[Edit difference data]
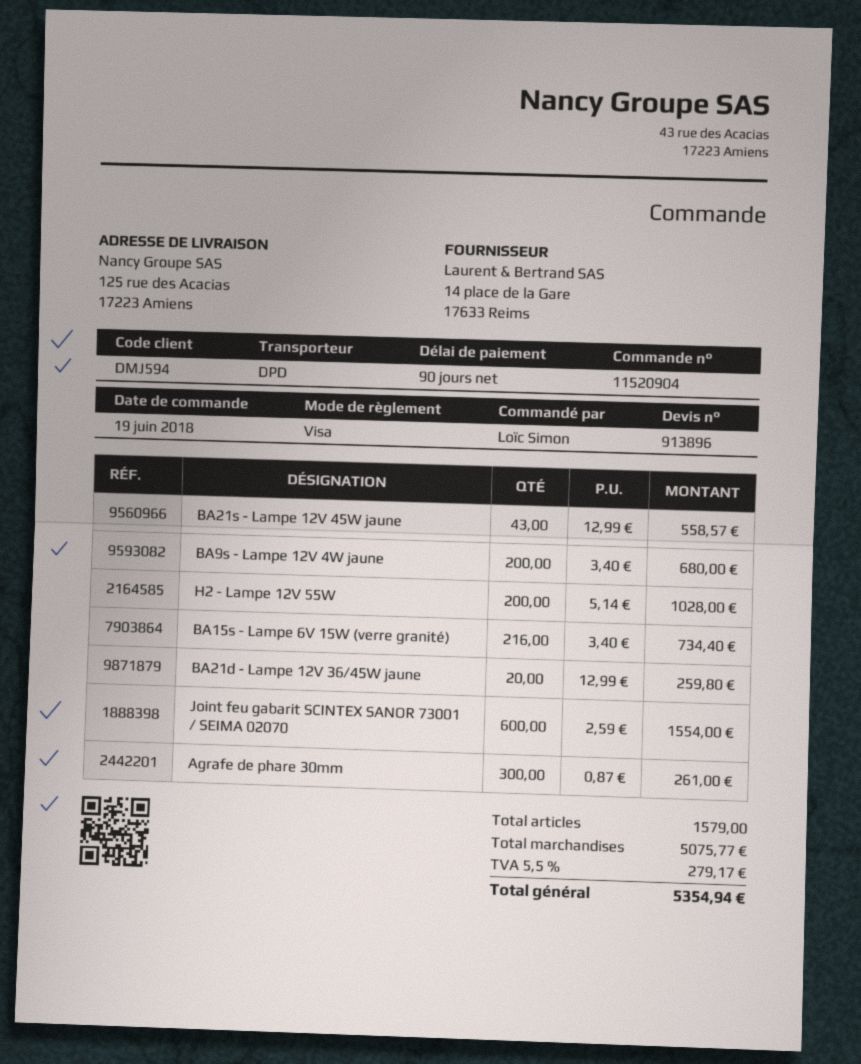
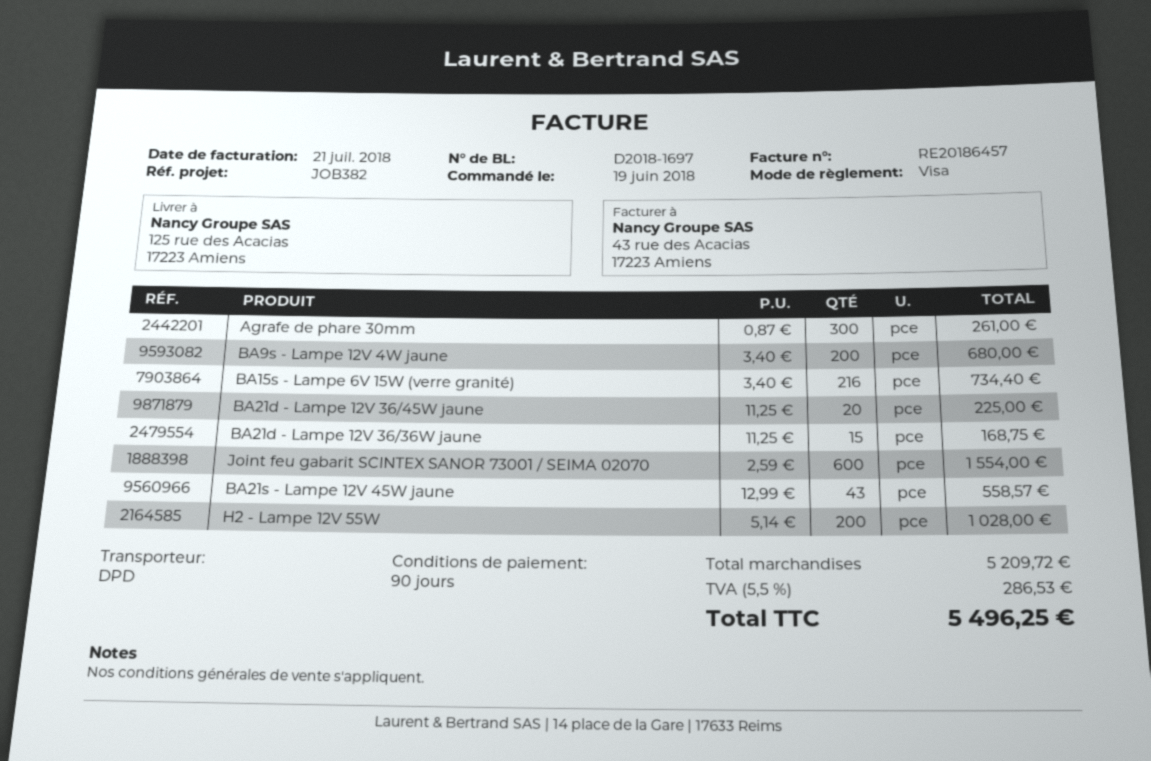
BA21d - Lampe 12V 36/45W jaune: 20 x 12.99 = 259.80 -> 20 x 11.25 = 225.00
BA21d - Lampe 12V 36/36W jaune: none -> 15 x 11.25 = 168.75
subtotal: 5075.77 -> 5209.72
tax: 5.5% = 279.17 -> 5.5% = 286.53
total: 5354.94 -> 5496.25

## Problem details
Because only the text is wanted, copy each record above precisely and omit its pictures.

## Reply
BA21d - Lampe 12V 36/45W jaune: 20 x 12.99 = 259.80 -> 20 x 11.25 = 225.00
BA21d - Lampe 12V 36/36W jaune: none -> 15 x 11.25 = 168.75
subtotal: 5075.77 -> 5209.72
tax: 5.5% = 279.17 -> 5.5% = 286.53
total: 5354.94 -> 5496.25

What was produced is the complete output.